++++ DATA EXTRACT

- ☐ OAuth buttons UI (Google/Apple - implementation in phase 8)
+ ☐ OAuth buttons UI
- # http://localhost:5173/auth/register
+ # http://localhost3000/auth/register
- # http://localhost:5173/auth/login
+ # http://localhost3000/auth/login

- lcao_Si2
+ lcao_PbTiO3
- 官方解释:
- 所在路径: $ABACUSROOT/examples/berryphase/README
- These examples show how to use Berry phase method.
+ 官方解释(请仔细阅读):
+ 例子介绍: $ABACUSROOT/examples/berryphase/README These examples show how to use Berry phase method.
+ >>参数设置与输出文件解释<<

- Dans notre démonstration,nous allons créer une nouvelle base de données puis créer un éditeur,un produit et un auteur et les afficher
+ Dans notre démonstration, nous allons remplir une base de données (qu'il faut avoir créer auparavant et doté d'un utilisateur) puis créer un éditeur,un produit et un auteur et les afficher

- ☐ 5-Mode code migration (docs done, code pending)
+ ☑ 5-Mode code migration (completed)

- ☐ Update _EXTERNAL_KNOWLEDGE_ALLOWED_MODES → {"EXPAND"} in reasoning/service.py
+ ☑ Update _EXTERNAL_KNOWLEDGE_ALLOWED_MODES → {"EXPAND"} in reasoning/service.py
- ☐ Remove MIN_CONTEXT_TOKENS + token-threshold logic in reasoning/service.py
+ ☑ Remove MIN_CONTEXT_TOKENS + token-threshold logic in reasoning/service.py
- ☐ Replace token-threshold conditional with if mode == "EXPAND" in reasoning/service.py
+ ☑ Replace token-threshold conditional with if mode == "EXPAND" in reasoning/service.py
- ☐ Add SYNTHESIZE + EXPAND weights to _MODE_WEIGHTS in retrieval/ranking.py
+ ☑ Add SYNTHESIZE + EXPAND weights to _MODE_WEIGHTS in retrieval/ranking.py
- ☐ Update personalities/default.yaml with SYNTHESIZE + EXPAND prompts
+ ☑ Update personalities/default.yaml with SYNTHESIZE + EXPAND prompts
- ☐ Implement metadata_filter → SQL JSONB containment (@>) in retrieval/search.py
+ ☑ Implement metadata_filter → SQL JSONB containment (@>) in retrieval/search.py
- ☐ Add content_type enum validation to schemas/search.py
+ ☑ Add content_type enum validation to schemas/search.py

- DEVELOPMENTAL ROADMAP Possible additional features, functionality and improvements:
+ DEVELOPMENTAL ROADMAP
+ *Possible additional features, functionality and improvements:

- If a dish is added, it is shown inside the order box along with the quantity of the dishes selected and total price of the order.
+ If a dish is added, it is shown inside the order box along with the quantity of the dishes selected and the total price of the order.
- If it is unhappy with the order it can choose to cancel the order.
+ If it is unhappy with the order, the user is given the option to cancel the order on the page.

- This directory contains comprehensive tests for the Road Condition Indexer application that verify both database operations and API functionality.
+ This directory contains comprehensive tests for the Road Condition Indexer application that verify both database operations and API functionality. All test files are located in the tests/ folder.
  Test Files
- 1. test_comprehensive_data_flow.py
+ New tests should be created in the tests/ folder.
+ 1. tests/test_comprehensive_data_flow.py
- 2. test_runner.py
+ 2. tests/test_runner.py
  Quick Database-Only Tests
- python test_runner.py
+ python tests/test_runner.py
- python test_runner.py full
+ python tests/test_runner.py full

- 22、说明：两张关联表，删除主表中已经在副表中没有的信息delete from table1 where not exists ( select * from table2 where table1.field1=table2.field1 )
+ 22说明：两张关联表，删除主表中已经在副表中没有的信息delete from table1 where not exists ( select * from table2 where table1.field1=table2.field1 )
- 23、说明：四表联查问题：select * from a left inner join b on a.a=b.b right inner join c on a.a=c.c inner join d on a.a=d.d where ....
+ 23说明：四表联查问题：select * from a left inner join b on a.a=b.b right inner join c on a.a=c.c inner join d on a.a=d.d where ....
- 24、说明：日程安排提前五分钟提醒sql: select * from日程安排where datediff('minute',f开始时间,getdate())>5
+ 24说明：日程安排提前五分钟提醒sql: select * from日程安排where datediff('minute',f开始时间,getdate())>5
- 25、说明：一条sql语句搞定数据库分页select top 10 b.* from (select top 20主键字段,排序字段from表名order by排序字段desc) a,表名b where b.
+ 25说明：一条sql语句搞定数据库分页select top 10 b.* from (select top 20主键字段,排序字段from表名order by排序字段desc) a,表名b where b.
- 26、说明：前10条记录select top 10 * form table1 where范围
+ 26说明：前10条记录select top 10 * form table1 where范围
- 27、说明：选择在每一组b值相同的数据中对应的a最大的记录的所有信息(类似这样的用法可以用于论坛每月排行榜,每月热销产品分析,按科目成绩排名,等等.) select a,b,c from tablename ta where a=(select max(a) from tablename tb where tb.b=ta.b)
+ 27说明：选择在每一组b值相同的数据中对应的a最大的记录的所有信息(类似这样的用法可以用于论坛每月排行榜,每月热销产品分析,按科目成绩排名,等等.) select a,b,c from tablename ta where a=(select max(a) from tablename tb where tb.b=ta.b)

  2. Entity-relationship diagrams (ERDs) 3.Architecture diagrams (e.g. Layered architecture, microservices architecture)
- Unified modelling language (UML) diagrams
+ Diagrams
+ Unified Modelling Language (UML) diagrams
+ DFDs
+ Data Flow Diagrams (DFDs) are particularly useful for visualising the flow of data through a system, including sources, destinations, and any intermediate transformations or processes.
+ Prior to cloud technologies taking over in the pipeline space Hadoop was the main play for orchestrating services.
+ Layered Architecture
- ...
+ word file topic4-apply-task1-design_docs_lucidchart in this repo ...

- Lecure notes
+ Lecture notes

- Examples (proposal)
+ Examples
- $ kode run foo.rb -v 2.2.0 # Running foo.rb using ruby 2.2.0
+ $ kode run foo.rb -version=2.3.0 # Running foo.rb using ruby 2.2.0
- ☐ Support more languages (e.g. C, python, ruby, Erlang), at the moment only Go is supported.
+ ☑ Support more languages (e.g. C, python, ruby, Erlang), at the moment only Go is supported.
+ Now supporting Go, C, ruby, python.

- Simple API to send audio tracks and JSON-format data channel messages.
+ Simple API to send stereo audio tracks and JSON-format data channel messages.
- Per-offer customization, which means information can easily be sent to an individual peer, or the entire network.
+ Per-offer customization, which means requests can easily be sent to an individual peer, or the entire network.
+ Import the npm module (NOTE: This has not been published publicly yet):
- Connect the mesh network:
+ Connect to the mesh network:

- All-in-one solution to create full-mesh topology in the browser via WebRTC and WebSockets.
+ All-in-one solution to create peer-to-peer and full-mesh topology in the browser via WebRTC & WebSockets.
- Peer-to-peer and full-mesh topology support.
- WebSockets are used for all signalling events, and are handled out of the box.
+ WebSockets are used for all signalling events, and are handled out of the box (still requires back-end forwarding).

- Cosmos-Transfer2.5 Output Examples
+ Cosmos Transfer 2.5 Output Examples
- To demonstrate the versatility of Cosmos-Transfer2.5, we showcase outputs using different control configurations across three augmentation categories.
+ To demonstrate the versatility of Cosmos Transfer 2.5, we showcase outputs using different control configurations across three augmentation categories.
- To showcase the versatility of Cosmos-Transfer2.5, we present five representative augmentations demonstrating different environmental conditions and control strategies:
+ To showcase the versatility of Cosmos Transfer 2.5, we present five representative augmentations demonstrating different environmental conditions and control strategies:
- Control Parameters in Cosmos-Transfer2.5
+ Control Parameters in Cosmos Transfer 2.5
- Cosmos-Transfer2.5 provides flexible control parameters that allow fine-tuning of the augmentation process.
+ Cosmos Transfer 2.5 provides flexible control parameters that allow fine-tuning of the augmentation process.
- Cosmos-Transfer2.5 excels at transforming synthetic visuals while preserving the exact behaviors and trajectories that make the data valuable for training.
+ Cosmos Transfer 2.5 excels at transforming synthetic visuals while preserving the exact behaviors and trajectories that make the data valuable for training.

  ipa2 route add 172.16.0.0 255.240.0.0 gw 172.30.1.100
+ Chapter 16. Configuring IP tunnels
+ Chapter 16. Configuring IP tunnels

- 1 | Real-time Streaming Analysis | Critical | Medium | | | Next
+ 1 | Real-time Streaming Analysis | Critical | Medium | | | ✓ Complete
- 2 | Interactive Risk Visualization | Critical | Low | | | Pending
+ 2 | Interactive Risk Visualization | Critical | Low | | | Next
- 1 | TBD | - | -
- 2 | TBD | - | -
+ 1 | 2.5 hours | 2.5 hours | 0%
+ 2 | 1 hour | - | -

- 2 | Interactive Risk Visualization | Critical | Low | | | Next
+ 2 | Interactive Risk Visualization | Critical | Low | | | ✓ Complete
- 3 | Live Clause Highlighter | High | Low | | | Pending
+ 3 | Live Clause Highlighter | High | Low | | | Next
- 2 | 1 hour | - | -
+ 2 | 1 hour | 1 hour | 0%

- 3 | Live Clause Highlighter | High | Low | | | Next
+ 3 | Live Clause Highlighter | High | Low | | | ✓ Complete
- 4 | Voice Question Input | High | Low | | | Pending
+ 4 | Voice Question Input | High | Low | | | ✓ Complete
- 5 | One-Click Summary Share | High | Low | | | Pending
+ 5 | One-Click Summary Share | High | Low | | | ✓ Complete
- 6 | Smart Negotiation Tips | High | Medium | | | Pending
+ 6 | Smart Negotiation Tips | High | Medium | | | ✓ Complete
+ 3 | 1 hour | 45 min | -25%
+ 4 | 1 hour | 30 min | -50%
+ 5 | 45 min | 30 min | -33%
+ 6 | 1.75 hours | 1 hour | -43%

++++++++

- **TASK DIRECTIONS**
The answer must hold only the lines from the first line of the data through the line bearing "- Dans notre", returned exactly.

- **EXERCISE RESPONSE**
- ☐ OAuth buttons UI (Google/Apple - implementation in phase 8)
+ ☐ OAuth buttons UI
- # http://localhost:5173/auth/register
+ # http://localhost3000/auth/register
- # http://localhost:5173/auth/login
+ # http://localhost3000/auth/login

- lcao_Si2
+ lcao_PbTiO3
- 官方解释:
- 所在路径: $ABACUSROOT/examples/berryphase/README
- These examples show how to use Berry phase method.
+ 官方解释(请仔细阅读):
+ 例子介绍: $ABACUSROOT/examples/berryphase/README These examples show how to use Berry phase method.
+ >>参数设置与输出文件解释<<

- Dans notre démonstration,nous allons créer une nouvelle base de données puis créer un éditeur,un produit et un auteur et les afficher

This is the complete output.